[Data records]
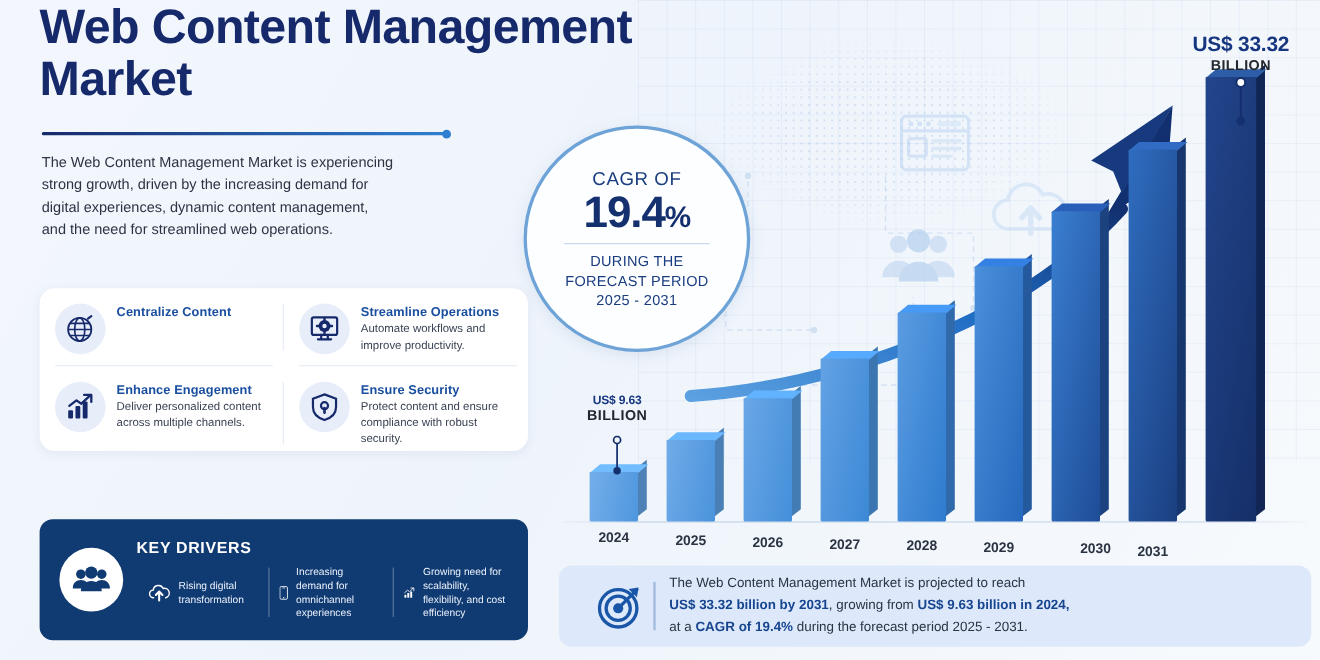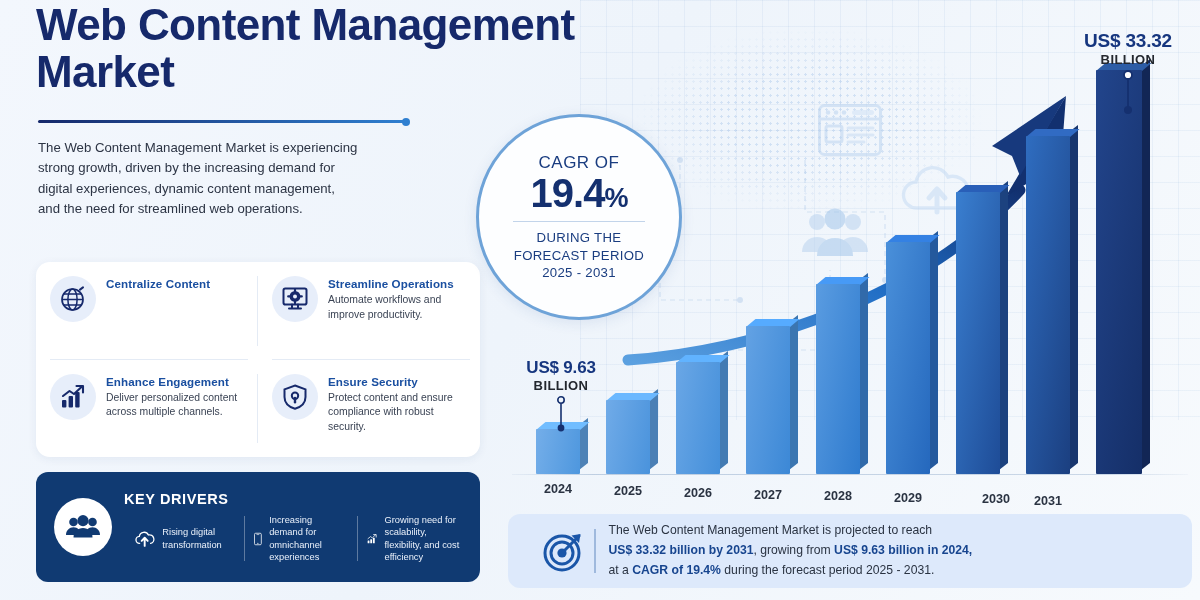"Centralize Content" .feat-card { height: 195px -> 148px }
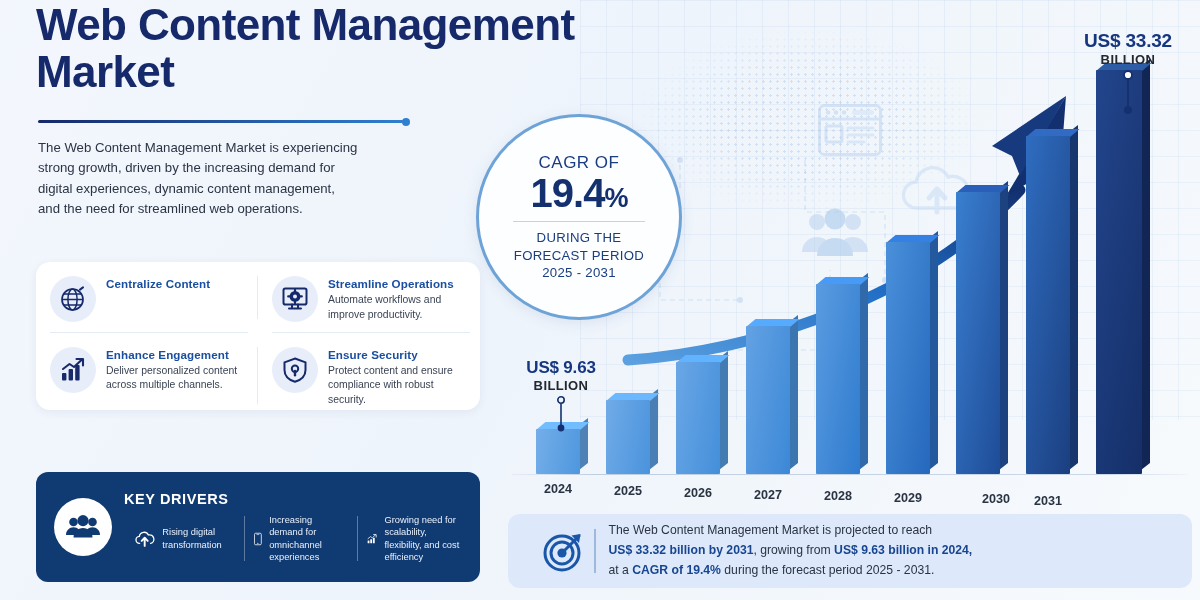"US$ 9.63" .callout .amt { font-size: 17px -> 11px }
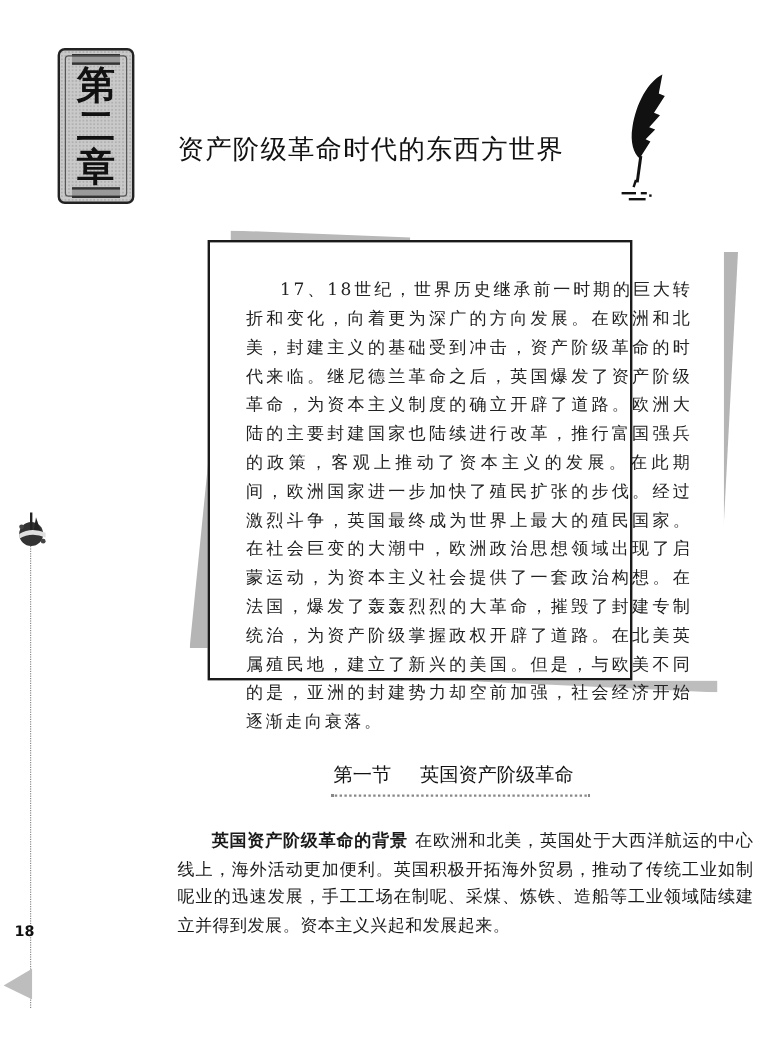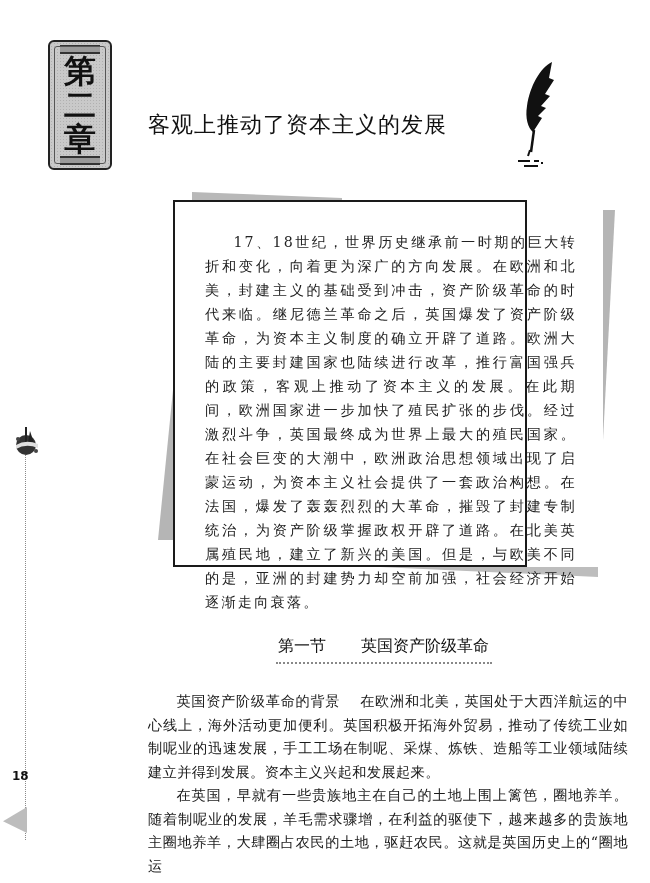"客观上推动了资本主义的发展" div.abs { text: 客观上推动了资本主义的发展 -> 资产阶级革命时代的东西方世界 }
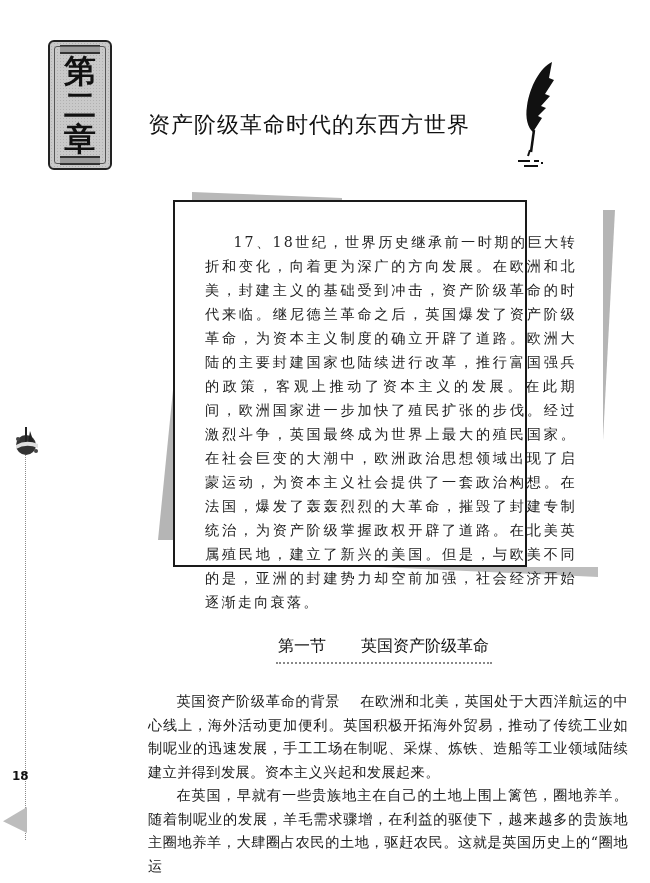"第一节" .section-title .num { margin-right: 35px -> 24px }
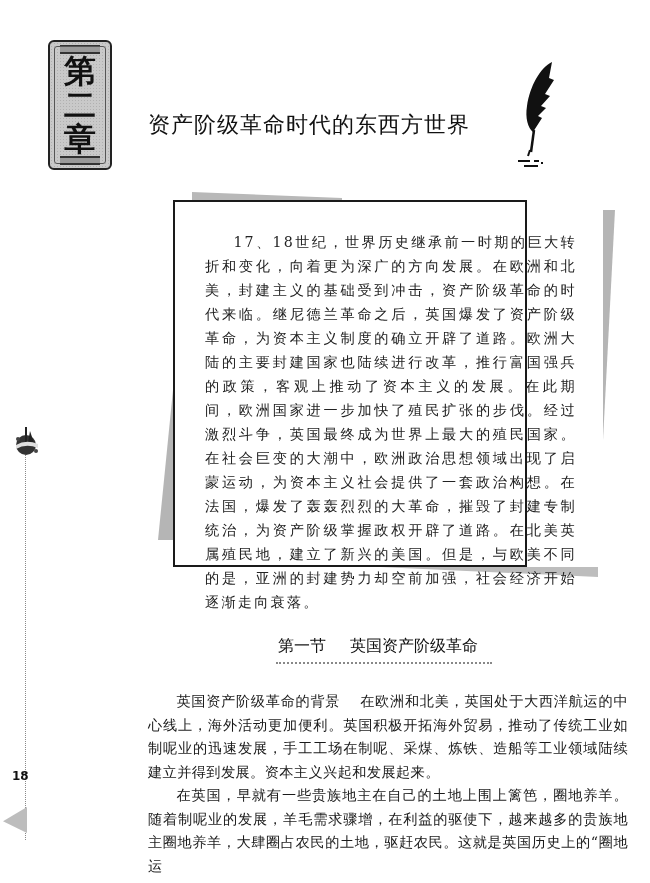"英国资产阶级革命的背景" .body-text .lead { font-weight: normal -> bold; margin-right: 20px -> 6px }
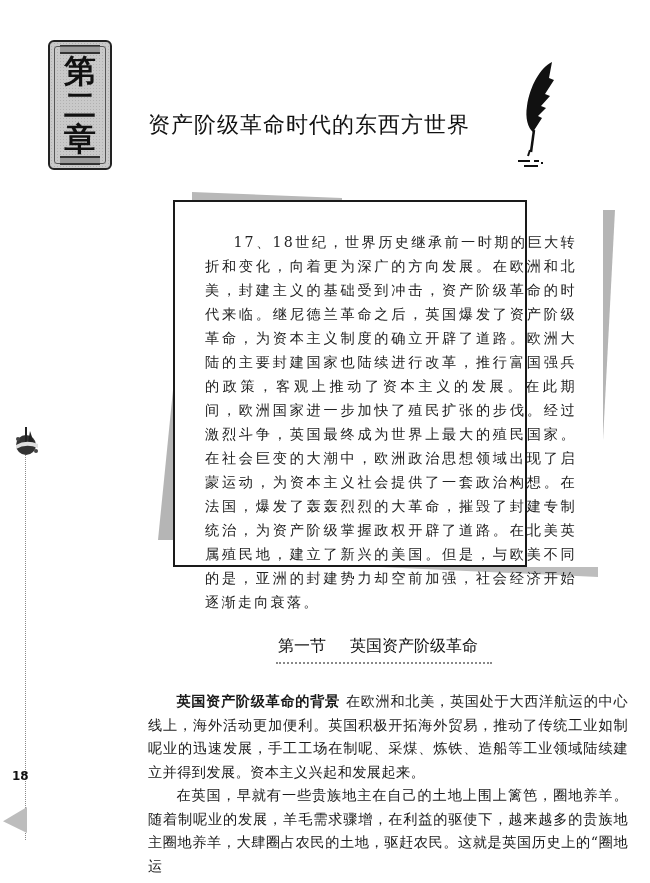"在英国，早就有一些贵族地主在自己的土地上围上篱笆，圈地养羊。随着制呢业的发展，羊" p { html: <p><span>在英国，早就有一些贵族地主在自己的土地上围上篱笆，圈地养羊。随着制呢业的发展，羊毛需求骤增，在利益的驱使下，越来越多的贵族地主圈地养羊，大肆圈占农民的土地，驱赶农民。这就是英国历史上的“圈地运</span></p> -> none }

* Exercise objective:
From the line containing "font-weight: normal ->" down to the end of the data above, reproduce each line exactly; no pictures.

* Finished task:
"英国资产阶级革命的背景" .body-text .lead { font-weight: normal -> bold; margin-right: 20px -> 6px }
"在英国，早就有一些贵族地主在自己的土地上围上篱笆，圈地养羊。随着制呢业的发展，羊" p { html: <p><span>在英国，早就有一些贵族地主在自己的土地上围上篱笆，圈地养羊。随着制呢业的发展，羊毛需求骤增，在利益的驱使下，越来越多的贵族地主圈地养羊，大肆圈占农民的土地，驱赶农民。这就是英国历史上的“圈地运</span></p> -> none }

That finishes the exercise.